Se supone que la justicia se hace para el común de los ciudadanos. Y en especial para las víctimas, aunque últimamente, sea porque tenemos un mal ministro de justicia o por cualquier otra razón, lo cierto es que la justicia no se sabe a quién sirve, o si sirve para algo. Por el momento, condena sin motivo a una madre a prolongar el duelo, tras una instrucción cansina, correosa y poco ilustrada, que en otro país de la UE, estoy muy seguro, habría merecido una inspección a fondo.
La madre ha soportado un juicio, ha aguantado pacientemente, mientras que jugaban con los restos de sus hijos a adivinar qué eran, unos y otros, escandalosamente confundidos. Los policías investigaban y todas las pruebas les mandaban una y otra vez a la hoguera de Las Quemadillas, y allí había una señora ignorante que les convertía la investigación en papel mojado diciendo que lo hallado entre las cenizas eran restos de animales. El espectáculo fue desolador, vergonzoso. Sobre todo porque no se ha visto a la autoridad actuar con suficiencia, emplumar a los negligentes ni cambiar a los inútiles.

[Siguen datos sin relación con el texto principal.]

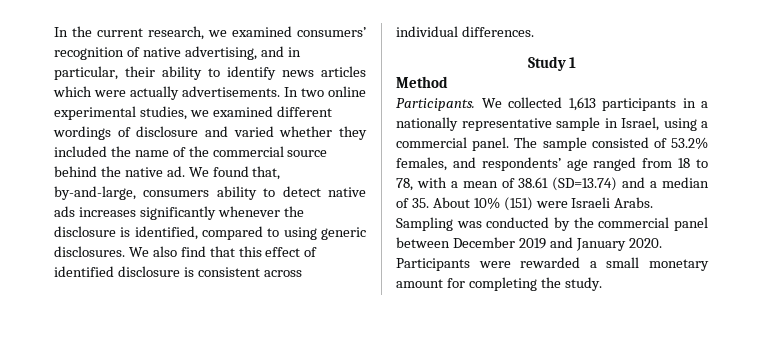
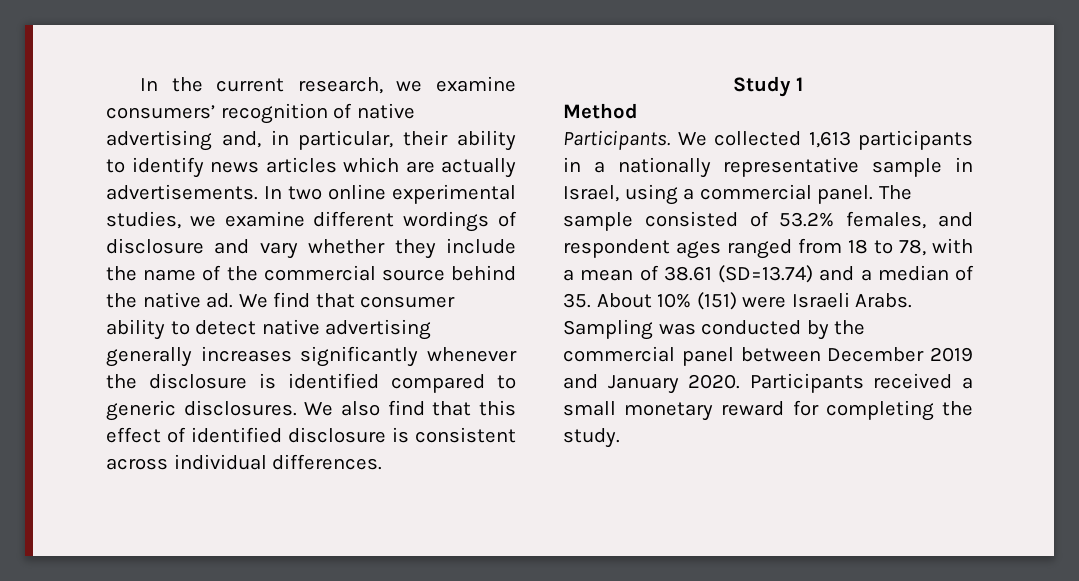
- In the current research, we examined consumers’ recognition of native advertising, and in particular, their ability to identify news articles which were actually advertisements.
+ In the current research, we examine consumers’ recognition of native advertising and, in particular, their ability to identify news articles which are actually advertisements.
- In two online experimental studies, we examined different wordings of disclosure and varied whether they included the name of the commercial source behind the native ad.
+ In two online experimental studies, we examine different wordings of disclosure and vary whether they include the name of the commercial source behind the native ad.
- We found that, by-and-large, consumers ability to detect native ads increases significantly whenever the disclosure is identified, compared to using generic disclosures.
+ We find that consumer ability to detect native advertising generally increases significantly whenever the disclosure is identified compared to generic disclosures.
- The sample consisted of 53.2% females, and respondents’ age ranged from 18 to 78, with a mean of 38.61 (SD=13.74) and a median of 35. About 10% (151) were Israeli Arabs.
+ The sample consisted of 53.2% females, and respondent ages ranged from 18 to 78, with a mean of 38.61 (SD=13.74) and a median of 35. About 10% (151) were Israeli Arabs.
- Participants were rewarded a small monetary amount for completing the study.
+ Participants received a small monetary reward for completing the study.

Esto, de todas maneras, no quiere ser una crítica: es un ruego, una súplica, una petición, con todos los respetos a Su Señoría, el juez instructor del caso de los niños desaparecidos de Córdoba, el llamado caso Bretón, a quien la madre, Ruth Ortiz, ha solicitado que se le entreguen los restos para darles sepultura; y el juez lo ha negado. Basándose en supuestas razones jurídicas. Para mí que no hay razones que valgan, ni miedos que no deban plegarse a la necesidad imperiosa de reparar el daño. Entregue usted los huesos, que ella ha prometido darles cobijo de forma cuidadosa, por si alguna otra negligencia obligara a sacarlos de nuevo. Algo que no debería pasar, pero el procedimiento cuenta con recursos tan inciertos, que yo mismo no me atrevería a asegurar que no hiciera falta otra vez comprobar lo comprobado.
Los huesos han sido identificados, hasta donde ha sido posible reconocerlos como humanos, por varios peritajes, entre ellos al menos dos de factura muy respetable y exactos. Nada más puede esperarse. Todos los consultados coinciden en que no hay forma de extraer el ADN de trozos tan calcinados, por tanto habrá que ponerles nombre por otros medios. Pero tenemos convicción suficiente sobre lo que queda de Ruth y José, de seis y de dos años. Tan seguros estamos que el tribunal popular ha declarado culpable de la doble muerte a Bretón y la madre quiere celebrar el entierro.
Su Señoría, el juez instructor, tuvo por huesos de roedores estos mismos que niega a la cristiana sepultura durante diez meses, sin decidirse a pedir una segunda opinión, aunque estoy seguro de que nada más fijarse en la falta de ciencia con la que se manifiesta la perito policial se habría dado cuenta de que era preciso un verdadero sabio que hiciera la valoración de la prueba.
Pero ahora, más allá de carencias y rubores, de fallos y desatinos, se trata de reponer las fuerzas de una pobre madre, que estaría mejor, mucho más segura y conforme si le entregaran los huesos. Y si hiciera falta siempre le queda el recurso de una exhumación, que será menos dolorosa que esta incertidumbre de la pobre Ruth, que se imagina a sus hijos en lo alto de una estantería, perdiendo prestancia y sustancia, como al parecer ha sucedido ya con el resto número ocho, utilizado para pruebas y quizá destruido por la manipulación.
Aunque para la ciencia médica, y también para la ciencia legal, los huesos de los que hablamos no sean más que materia inanimada, para los seres humanos que dejamos la ciencia en casa cuando salimos a pasear, los huesos de Ruth y José es lo que queda de dos seres muy queridos, que fueron la razón de vida de la que les llevó en su vientre. La justicia debe arriesgar la molestia de una posible exhumación, o cualquier otra cosa, a cambio de lograr un bien inmediato, urgente, humano: el término de una ansiedad, el final de una angustia, el consuelo de un dolor que primero arrebató la madre a sus hijos, luego los confundió con animalitos quemados y finalmente los ha convertido en pruebas inertes de una burocracia sin escrúpulos que trata mal a todo el mundo, pero peor si cabe a las víctimas que a los verdugos.
Por todo ello, sería un bendito bien judicial adelantarse a la farragosa burocracia y atender primero la urgencia del dolor. Saque pecho, Señoría, como si fuera el juez de una película americana y ponga por delante el bien de las víctimas: entregue a Ruth de una vez lo que queda de sus hijos, y si puede aligere el trámite para que se cubran del manto purificador de la tierra, que a todos nos iguala. Y viva su señora madre.